A descrição do Templo e de sua mobília é dada em I Rs 6-7, do que II Cr 3-4 fornece uma versão resumida, com algumas variantes. Essa descrição é muito difícil de ser interpretada: certamente ela remonta a um documento quase contemporâneo da construção e o redator final viu o Templo ainda em pé, mas esse redator não tinha as preocupações de um arquiteto ou de um arqueólogo e omitiu elementos essenciais para uma reconstituição, por exemplo a espessura das paredes, a disposição da fachada, o sistema de cobertura. Além disso, o texto está cheio de termos técnicos, ele foi desfigurado por copistas que não o compreendiam melhor que nós e foi sobrecarregado de glosas destinadas a realçar o esplendor do edifício. Enfim, não resta desse edifício grandioso nenhuma pedra visível. Somos guiados somente por uma exegese frequentemente incerta e por comparações permitidas pela arqueologia da Palestina e dos países vizinhos. Não é de espantar que as reconstituições muitas vezes tentadas difiram notavelmente entre si, e a que é proposta aqui não pretende ser definitiva.

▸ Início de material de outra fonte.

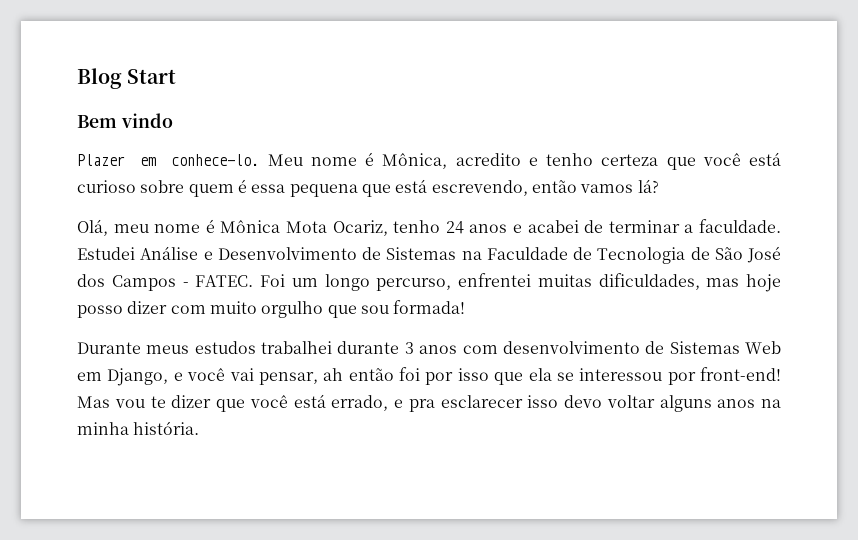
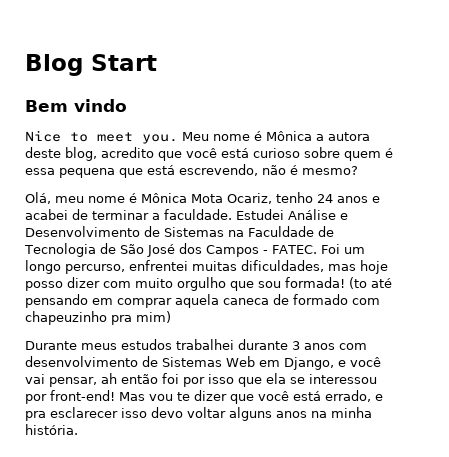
- Plazer em conhece-lo. Meu nome é Mônica, acredito e tenho certeza que você está curioso sobre quem é essa pequena que está escrevendo, então vamos lá?
+ Nice to meet you. Meu nome é Mônica a autora deste blog, acredito que você está curioso sobre quem é essa pequena que está escrevendo, não é mesmo?
+ (to até pensando em comprar aquela caneca de formado com chapeuzinho pra mim)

a) Os edifícios — O Templo era um edifício longo, aberto em um de seus lados menores. Ele era dividido internamente em três partes: um vestíbulo chamado Ulam, de uma raiz que significa “estar diante de”; uma sala de culto chamada Hekal, que tem, em hebraico como em fenício, o duplo sentido de “palácio” e de “templo”157 e que foi chamada mais tarde de o Santo; enfim, o Debir, aproximadamente, a “câmara de trás”, que se chamou depois o Santo dos Santos; este era o domínio reservado a Iahvé, onde ficava a arca da aliança.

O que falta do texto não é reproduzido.